THE GOVERNMENT is to insist that the careers service which advises school-leavers on jobs will be put out to tender.

An employment Bill to be introduced in the autumn will pave the way for the local authority-controlled service to face competition from employer-led Training and Enterprise Councils and private sector organisations.

Gillian Shephard, Secretary of State for Employment, envisages that some services could be run by consortia involving local councils, but that the quality of assessment and advice given to school-leavers is inadequate and the system needs a shake-up. It could mean that contractors would take over the service next year.

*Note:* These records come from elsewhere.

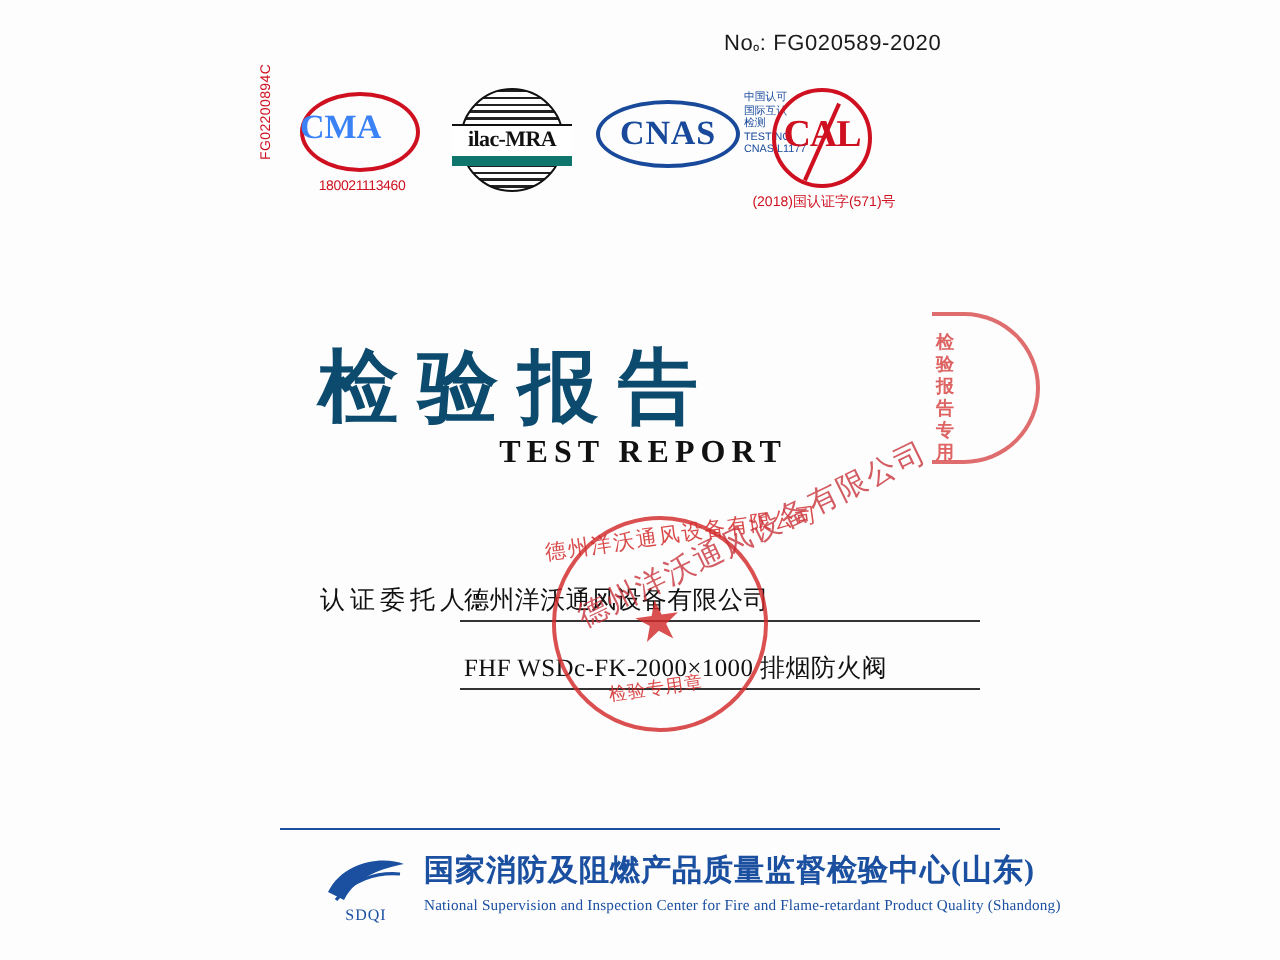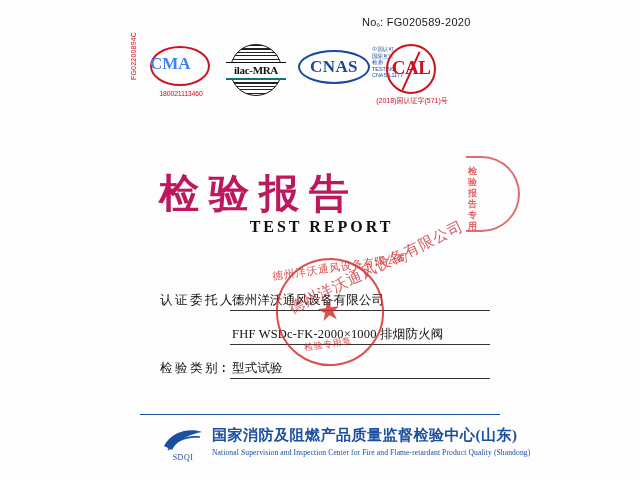--- a/index.html
+++ b/index.html
@@ -123,21 +123,21 @@
       );
   }
   .ilac .band {
     position: absolute;
     top: 18px;
     left: -2px;
     width: 60px;
     height: 15px;
     background: #ffffff;
     border-top: 1px solid #111;
-    border-bottom: 2px solid #0f766e;
+    border-bottom: 5px solid #0f766e;
     text-align: center;
     font-family: "Liberation Serif", serif;
     font-weight: bold;
     font-size: 11px;
     line-height: 15px;
     color: #111;
     letter-spacing: -0.3px;
   }
 
   
@@ -230,21 +230,21 @@
   .title-cn {
     position: absolute;
     top: 166px;
     left: 0;
     width: 508px;
     text-align: center;
     font-family: "Liberation Serif", serif;
     font-weight: bold;
     font-size: 40px;
     letter-spacing: 10px;
-    color: #be185d;
+    color: #0c4a6e;
     text-indent: 10px;
   }
   .title-en {
     position: absolute;
     top: 218px;
     left: 0;
     width: 640px;
     text-align: center;
     font-family: "Liberation Serif", serif;
     font-weight: bold;
@@ -503,25 +503,20 @@
   <div class="fields">
     <div class="field-row">
       <div class="field-label">认证委托人:</div>
       <div class="field-value">德州洋沃通风设备有限公司</div>
       <div class="field-line"></div>
     </div>
     <div class="field-row">
       <div class="field-value">FHF WSDc-FK-2000×1000 排烟防火阀</div>
       <div class="field-line"></div>
     </div>
-    <div class="field-row">
-      <div class="field-label">检验类别:</div>
-      <div class="field-value">型式试验</div>
-      <div class="field-line"></div>
-    </div>
   </div>
 
   <div class="seal">
     <div class="star">★</div>
   </div>
   <div class="seal-arc-top">德州洋沃通风设备有限公司</div>
   <div class="seal-arc-bottom">检验专用章</div>
 
   <div class="diag-stamp">德州洋沃通风设备有限公司</div>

Meanwhile, Mrs Shephard signalled that the 'war' declared against unions conducted by Margaret Thatcher throughout the 1980s was now over.

Speaking to industrial journalists in London, Mrs Shephard said that while the union problem 'had to be sorted' in the early 1980s, there was no further need to take aggressive action against abuse. Yet her comments were more to do with style than substance.

She insisted that the employment Bill, due to have gone before the House of Commons during this parliamentary session, would extend increased choice and freedom to union members.

It would ensure that workers could join the union of their choice rather than be dragooned by the TUC and that they would be protected by legislation against union fraud and ballot-rigging. Citizens would also be given the right to take legal action where services were disrupted by unlawful industrial action.

All the main elements of the legislation envisaged by Michael Howard, her more right-wing predecessor, would be retained.

Mrs Shephard indicated however, that some of the derogatory comments about unions in last year's Green Paper were too strident for her tastes.